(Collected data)
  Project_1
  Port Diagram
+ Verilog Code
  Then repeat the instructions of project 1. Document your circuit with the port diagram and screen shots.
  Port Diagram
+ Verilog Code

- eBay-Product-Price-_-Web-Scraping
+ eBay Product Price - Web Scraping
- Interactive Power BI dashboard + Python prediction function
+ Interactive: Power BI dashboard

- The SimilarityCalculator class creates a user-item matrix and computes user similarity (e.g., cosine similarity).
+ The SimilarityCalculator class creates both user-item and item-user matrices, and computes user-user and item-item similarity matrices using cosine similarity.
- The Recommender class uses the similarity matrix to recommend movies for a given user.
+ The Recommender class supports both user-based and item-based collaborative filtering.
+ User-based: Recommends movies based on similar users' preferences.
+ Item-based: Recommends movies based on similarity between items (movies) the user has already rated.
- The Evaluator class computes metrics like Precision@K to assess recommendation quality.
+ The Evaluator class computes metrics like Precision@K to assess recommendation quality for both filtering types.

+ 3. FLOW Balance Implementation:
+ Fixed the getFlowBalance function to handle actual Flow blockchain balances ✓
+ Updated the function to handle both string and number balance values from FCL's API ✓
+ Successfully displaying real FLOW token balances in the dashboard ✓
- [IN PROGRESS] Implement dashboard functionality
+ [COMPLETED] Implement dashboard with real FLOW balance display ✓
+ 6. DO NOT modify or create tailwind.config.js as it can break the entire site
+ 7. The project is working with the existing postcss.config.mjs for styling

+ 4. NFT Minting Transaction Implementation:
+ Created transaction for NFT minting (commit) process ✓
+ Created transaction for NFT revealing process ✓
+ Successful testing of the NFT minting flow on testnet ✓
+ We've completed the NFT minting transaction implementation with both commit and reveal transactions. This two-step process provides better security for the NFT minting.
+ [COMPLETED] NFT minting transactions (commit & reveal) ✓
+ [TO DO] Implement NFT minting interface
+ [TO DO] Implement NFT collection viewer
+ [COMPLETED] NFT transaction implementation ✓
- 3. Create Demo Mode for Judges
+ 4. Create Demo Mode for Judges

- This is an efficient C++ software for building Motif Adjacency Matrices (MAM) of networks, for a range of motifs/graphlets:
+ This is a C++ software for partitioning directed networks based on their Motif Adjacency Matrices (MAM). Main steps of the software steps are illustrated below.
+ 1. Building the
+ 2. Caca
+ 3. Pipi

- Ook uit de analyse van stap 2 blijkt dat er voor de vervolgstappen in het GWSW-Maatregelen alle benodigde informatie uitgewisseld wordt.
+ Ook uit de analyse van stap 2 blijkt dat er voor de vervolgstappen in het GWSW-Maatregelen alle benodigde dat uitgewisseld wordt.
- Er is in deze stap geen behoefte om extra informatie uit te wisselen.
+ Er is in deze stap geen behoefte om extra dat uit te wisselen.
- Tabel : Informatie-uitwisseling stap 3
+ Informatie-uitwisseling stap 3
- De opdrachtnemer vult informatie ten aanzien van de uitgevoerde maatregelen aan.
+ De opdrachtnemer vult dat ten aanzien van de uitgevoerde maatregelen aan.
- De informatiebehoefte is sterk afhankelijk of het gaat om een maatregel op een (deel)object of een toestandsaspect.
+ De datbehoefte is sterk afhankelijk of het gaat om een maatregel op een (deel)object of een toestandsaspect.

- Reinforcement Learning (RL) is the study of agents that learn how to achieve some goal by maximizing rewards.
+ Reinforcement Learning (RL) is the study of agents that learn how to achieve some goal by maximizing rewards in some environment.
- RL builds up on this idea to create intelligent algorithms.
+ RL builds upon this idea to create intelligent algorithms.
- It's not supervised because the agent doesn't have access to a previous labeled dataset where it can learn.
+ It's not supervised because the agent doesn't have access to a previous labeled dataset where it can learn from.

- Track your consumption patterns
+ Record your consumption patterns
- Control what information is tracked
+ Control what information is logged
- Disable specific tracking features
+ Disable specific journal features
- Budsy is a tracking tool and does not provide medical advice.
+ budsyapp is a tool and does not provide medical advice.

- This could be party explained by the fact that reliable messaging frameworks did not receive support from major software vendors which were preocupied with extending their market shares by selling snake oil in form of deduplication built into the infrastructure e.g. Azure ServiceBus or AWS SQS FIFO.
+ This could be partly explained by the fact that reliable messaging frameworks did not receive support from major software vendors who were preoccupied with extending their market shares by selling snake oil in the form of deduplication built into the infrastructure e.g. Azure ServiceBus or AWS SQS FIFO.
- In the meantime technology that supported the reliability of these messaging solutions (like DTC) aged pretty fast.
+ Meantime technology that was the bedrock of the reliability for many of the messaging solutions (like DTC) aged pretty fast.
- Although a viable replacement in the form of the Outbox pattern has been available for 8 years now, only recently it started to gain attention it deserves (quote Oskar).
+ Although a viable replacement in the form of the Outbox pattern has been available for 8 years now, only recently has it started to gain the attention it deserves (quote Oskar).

* REQUIRED WORK
Go to the line with "Record your consumption patterns" in the entries above and repeat every line from there through the line with "- Although a", exactly and with no other text.

* EXERCISE RESPONSE
+ Record your consumption patterns
- Control what information is tracked
+ Control what information is logged
- Disable specific tracking features
+ Disable specific journal features
- Budsy is a tracking tool and does not provide medical advice.
+ budsyapp is a tool and does not provide medical advice.

- This could be party explained by the fact that reliable messaging frameworks did not receive support from major software vendors which were preocupied with extending their market shares by selling snake oil in form of deduplication built into the infrastructure e.g. Azure ServiceBus or AWS SQS FIFO.
+ This could be partly explained by the fact that reliable messaging frameworks did not receive support from major software vendors who were preoccupied with extending their market shares by selling snake oil in the form of deduplication built into the infrastructure e.g. Azure ServiceBus or AWS SQS FIFO.
- In the meantime technology that supported the reliability of these messaging solutions (like DTC) aged pretty fast.
+ Meantime technology that was the bedrock of the reliability for many of the messaging solutions (like DTC) aged pretty fast.
- Although a viable replacement in the form of the Outbox pattern has been available for 8 years now, only recently it started to gain attention it deserves (quote Oskar).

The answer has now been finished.